2. For each invoice owed by that customer, calculate the number of days outstanding from the invoice date to today's date.
3. Place each invoice amount into the correct aging bucket column: Current (0-30 days), 1-30 (typically past due 1-30 days), 31-60, 61-90, or 91-120 days, depending on how your form defines the buckets and your payment terms.
4. Sum all invoices for each customer across all buckets to produce a per-customer total in the far-right column.
5. Total each aging-bucket column vertically to show how much of your receivables falls into each timeframe.
6. Calculate the grand total of all outstanding receivables by summing the per-customer totals or the bucket totals (these must match).
7. Apply color-coding as indicated on your form template—typically green for Current, yellow for 1-60 days, and red for over 60 days—to provide visual clarity.
8. Double-check that no invoice appears in more than one bucket and that every open invoice is captured.
9. Note the report date at the top so the lender knows the snapshot date.
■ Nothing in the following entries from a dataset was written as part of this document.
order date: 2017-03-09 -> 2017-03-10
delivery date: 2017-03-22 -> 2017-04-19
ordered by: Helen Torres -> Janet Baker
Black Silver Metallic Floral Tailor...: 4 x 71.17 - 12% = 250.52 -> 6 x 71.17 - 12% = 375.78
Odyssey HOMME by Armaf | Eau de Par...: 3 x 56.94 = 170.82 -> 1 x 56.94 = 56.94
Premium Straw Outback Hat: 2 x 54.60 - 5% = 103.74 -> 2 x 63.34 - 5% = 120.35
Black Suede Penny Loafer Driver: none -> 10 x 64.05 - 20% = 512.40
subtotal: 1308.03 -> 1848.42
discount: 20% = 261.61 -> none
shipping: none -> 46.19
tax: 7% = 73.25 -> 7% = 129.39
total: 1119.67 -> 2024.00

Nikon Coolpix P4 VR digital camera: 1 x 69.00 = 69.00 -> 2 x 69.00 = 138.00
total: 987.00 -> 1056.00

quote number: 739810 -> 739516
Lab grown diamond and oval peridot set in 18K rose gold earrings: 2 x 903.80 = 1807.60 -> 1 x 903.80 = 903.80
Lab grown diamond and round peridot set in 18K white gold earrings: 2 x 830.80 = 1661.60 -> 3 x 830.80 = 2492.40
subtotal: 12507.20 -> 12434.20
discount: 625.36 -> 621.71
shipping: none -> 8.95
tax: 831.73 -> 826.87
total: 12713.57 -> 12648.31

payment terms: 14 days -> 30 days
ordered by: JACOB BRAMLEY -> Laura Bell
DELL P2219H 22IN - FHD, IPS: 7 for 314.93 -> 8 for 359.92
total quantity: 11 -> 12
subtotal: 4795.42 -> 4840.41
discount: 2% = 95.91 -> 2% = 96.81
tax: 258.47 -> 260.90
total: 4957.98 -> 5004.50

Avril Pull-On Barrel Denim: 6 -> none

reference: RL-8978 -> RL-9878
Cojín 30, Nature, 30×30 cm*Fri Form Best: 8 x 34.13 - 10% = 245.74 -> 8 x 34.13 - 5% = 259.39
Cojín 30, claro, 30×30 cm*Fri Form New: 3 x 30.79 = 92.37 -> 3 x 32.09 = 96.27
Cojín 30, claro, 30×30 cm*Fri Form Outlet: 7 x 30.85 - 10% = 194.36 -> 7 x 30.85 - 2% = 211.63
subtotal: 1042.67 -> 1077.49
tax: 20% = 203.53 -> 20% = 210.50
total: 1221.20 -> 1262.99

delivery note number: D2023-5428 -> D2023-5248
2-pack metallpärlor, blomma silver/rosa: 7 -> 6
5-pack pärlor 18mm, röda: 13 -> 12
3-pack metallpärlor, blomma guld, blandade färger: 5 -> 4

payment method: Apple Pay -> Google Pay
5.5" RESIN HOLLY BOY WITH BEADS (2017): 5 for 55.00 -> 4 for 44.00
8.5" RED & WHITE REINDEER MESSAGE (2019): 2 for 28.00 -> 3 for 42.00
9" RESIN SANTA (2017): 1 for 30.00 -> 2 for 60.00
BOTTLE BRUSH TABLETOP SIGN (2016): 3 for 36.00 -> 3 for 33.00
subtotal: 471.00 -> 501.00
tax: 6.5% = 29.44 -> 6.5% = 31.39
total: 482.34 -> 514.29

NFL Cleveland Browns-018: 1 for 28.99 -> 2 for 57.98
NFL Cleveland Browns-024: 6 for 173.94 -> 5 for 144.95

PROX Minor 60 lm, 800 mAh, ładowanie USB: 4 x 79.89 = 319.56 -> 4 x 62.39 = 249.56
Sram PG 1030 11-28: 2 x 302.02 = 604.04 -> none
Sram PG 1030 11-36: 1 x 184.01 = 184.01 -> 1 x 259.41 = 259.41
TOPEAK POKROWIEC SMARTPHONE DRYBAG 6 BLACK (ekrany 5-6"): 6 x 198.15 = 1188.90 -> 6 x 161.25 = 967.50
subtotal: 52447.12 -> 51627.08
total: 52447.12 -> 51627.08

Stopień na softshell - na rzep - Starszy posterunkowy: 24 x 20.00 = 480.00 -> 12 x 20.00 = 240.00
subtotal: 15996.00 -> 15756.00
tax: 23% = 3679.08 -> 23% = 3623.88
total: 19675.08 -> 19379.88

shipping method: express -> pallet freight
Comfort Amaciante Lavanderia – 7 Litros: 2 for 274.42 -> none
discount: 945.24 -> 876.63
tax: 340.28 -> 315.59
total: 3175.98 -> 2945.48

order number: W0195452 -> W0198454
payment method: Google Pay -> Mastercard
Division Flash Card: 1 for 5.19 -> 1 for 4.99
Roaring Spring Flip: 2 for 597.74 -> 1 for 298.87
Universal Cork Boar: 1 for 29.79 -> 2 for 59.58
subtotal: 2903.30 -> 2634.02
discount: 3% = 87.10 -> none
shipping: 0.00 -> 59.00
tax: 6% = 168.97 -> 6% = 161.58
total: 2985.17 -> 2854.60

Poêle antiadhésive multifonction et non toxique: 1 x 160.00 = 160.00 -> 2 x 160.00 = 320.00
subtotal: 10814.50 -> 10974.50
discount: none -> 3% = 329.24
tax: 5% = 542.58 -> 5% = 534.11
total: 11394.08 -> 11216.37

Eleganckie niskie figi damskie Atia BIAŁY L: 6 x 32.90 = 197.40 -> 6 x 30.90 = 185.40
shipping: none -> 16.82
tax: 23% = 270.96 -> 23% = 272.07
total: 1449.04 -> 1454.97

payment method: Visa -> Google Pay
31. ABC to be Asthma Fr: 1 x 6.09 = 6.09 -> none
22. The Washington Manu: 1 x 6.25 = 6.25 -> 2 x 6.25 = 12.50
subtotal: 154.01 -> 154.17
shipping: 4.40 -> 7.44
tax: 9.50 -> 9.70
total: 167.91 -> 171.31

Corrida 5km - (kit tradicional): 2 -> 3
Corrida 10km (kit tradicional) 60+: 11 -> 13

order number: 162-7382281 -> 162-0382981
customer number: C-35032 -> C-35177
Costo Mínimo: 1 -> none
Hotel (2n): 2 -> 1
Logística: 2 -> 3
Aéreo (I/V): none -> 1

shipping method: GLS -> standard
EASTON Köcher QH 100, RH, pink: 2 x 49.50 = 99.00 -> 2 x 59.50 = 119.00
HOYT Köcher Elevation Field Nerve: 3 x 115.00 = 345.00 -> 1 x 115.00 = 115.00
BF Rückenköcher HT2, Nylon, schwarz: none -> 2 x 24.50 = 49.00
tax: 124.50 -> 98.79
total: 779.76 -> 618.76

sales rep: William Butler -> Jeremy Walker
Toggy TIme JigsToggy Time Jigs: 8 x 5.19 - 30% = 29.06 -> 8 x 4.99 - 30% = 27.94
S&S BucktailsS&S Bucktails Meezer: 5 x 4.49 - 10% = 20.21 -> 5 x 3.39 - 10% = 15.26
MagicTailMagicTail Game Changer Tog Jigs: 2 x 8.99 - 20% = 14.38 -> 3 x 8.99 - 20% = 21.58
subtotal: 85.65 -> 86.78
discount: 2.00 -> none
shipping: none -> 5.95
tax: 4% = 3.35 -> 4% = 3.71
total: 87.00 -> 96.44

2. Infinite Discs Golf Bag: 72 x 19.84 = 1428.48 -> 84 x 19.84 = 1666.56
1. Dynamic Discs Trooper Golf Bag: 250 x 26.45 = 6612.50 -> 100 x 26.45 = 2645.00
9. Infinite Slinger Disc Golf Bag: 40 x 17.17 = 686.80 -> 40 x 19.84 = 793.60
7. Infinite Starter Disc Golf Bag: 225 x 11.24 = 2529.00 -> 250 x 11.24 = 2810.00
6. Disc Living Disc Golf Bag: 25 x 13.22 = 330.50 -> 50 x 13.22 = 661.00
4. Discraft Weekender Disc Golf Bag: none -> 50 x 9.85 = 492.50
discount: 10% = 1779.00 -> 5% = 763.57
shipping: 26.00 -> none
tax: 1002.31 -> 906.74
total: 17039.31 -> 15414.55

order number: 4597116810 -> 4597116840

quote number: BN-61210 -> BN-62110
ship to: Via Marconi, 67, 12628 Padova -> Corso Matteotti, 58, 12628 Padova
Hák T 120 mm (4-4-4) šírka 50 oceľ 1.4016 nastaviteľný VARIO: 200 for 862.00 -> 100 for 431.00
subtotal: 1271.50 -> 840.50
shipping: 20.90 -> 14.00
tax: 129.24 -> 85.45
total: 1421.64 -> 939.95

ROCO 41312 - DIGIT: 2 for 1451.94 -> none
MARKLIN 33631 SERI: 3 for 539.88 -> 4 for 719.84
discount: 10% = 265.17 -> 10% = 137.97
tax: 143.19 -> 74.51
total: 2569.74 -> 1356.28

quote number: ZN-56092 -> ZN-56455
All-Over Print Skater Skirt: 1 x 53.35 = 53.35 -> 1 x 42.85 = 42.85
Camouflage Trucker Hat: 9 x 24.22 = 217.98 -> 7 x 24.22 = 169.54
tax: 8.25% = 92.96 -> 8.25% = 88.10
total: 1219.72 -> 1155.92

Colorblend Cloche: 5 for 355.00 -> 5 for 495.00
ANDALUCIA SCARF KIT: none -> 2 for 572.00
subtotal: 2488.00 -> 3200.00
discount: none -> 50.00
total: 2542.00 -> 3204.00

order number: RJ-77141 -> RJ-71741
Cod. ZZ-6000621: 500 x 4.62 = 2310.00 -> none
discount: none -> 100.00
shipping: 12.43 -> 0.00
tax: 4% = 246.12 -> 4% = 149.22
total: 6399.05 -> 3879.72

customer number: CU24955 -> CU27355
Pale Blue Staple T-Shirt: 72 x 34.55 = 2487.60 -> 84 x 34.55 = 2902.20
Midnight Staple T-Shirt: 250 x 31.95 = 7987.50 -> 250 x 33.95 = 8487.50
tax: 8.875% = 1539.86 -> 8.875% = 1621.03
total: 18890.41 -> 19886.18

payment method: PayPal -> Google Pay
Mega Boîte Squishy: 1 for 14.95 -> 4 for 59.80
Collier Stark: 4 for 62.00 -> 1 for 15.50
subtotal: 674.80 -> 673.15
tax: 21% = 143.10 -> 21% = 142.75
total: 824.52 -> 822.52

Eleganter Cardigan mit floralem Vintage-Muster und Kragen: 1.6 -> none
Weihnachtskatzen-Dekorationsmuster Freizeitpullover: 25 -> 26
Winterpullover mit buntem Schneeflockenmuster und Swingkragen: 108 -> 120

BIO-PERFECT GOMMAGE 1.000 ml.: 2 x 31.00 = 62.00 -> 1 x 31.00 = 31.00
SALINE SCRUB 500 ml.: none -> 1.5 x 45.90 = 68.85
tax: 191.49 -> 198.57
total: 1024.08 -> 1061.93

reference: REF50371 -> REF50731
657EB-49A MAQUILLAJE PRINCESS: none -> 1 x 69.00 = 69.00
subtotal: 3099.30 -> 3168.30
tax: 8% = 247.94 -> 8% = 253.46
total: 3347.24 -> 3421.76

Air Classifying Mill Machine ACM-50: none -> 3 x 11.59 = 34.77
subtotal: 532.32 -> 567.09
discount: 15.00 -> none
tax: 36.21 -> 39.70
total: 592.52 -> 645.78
10. If your form includes a concentration metric, calculate the percentage of total AR represented by your top three to five customers.
What lenders look for
- Banks focus on the percentage in buckets over 60 days; Pennsylvania lenders often view anything beyond 90 days as potentially uncollectible and will discount or exclude it when calculating your borrowing base.
- Ensure customer names match exactly across all financial documents; inconsistent naming raises red flags and delays underwriting.
- High concentration with one or two customers signals risk; if any single customer represents more than 25 percent of AR, be prepared to explain the relationship and payment history.